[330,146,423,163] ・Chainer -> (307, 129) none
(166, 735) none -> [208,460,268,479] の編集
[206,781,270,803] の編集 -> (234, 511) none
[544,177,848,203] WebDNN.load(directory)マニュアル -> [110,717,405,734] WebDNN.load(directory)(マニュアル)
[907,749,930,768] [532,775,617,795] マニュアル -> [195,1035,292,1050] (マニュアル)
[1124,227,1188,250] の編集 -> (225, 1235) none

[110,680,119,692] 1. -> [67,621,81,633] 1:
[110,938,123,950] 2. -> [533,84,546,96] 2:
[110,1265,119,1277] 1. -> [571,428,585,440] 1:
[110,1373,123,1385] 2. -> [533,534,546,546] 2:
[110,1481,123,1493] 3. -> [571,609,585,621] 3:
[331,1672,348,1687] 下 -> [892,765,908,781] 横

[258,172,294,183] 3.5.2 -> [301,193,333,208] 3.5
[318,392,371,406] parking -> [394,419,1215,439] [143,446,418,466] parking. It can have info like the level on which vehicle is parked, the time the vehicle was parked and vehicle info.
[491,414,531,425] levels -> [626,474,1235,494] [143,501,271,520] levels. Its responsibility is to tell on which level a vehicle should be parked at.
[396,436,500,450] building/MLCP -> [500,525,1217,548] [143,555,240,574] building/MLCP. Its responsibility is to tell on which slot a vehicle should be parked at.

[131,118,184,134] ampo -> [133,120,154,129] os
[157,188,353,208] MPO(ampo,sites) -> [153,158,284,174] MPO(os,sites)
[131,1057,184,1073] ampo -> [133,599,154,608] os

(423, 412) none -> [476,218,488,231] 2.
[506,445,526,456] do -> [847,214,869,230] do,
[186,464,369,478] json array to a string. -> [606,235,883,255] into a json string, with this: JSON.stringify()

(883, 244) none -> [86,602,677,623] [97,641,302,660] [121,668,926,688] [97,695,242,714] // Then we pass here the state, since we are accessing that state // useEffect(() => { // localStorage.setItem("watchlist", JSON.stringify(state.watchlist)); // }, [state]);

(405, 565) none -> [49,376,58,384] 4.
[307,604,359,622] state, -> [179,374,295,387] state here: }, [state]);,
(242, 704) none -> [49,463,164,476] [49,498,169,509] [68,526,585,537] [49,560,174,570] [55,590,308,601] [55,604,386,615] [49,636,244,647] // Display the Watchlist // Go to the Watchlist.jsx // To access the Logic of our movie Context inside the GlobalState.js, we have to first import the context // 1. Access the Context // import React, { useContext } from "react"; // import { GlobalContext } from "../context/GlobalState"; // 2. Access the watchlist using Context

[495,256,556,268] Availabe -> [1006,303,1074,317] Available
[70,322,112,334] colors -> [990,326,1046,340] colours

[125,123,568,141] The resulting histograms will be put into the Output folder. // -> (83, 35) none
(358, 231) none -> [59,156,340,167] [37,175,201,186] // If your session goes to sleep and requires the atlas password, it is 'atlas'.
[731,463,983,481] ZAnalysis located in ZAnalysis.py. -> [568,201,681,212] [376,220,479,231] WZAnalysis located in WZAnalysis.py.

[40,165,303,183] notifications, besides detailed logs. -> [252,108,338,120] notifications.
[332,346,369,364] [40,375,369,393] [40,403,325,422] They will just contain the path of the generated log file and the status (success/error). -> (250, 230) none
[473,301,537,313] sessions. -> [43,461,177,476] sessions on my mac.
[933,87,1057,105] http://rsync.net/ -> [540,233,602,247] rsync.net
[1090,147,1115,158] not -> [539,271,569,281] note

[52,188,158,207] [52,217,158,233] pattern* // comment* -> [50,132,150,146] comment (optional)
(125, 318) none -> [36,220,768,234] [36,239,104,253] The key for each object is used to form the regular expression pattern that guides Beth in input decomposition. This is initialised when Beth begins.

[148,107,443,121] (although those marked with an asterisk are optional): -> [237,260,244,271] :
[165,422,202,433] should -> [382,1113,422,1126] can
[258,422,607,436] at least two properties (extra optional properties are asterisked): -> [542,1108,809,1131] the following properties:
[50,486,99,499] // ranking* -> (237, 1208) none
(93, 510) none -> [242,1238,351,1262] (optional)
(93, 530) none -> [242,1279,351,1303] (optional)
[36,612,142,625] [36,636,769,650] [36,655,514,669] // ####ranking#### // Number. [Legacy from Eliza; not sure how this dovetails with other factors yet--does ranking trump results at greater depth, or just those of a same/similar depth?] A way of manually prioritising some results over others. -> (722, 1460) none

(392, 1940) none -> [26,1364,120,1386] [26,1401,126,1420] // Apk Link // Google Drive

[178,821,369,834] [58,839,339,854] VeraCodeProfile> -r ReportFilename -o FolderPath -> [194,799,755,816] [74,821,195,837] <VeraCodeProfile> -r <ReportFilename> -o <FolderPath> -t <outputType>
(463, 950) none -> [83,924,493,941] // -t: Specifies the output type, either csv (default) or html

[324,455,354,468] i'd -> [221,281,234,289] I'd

§

I'd like the lines above from the one with "[110,1265,119,1277] 1. ->" up to and including the one with "[125,123,568,141] The resulting" copied exactly, with no other lines.

[110,1265,119,1277] 1. -> [571,428,585,440] 1:
[110,1373,123,1385] 2. -> [533,534,546,546] 2:
[110,1481,123,1493] 3. -> [571,609,585,621] 3:
[331,1672,348,1687] 下 -> [892,765,908,781] 横

[258,172,294,183] 3.5.2 -> [301,193,333,208] 3.5
[318,392,371,406] parking -> [394,419,1215,439] [143,446,418,466] parking. It can have info like the level on which vehicle is parked, the time the vehicle was parked and vehicle info.
[491,414,531,425] levels -> [626,474,1235,494] [143,501,271,520] levels. Its responsibility is to tell on which level a vehicle should be parked at.
[396,436,500,450] building/MLCP -> [500,525,1217,548] [143,555,240,574] building/MLCP. Its responsibility is to tell on which slot a vehicle should be parked at.

[131,118,184,134] ampo -> [133,120,154,129] os
[157,188,353,208] MPO(ampo,sites) -> [153,158,284,174] MPO(os,sites)
[131,1057,184,1073] ampo -> [133,599,154,608] os

(423, 412) none -> [476,218,488,231] 2.
[506,445,526,456] do -> [847,214,869,230] do,
[186,464,369,478] json array to a string. -> [606,235,883,255] into a json string, with this: JSON.stringify()

(883, 244) none -> [86,602,677,623] [97,641,302,660] [121,668,926,688] [97,695,242,714] // Then we pass here the state, since we are accessing that state // useEffect(() => { // localStorage.setItem("watchlist", JSON.stringify(state.watchlist)); // }, [state]);

(405, 565) none -> [49,376,58,384] 4.
[307,604,359,622] state, -> [179,374,295,387] state here: }, [state]);,
(242, 704) none -> [49,463,164,476] [49,498,169,509] [68,526,585,537] [49,560,174,570] [55,590,308,601] [55,604,386,615] [49,636,244,647] // Display the Watchlist // Go to the Watchlist.jsx // To access the Logic of our movie Context inside the GlobalState.js, we have to first import the context // 1. Access the Context // import React, { useContext } from "react"; // import { GlobalContext } from "../context/GlobalState"; // 2. Access the watchlist using Context

[495,256,556,268] Availabe -> [1006,303,1074,317] Available
[70,322,112,334] colors -> [990,326,1046,340] colours

[125,123,568,141] The resulting histograms will be put into the Output folder. // -> (83, 35) none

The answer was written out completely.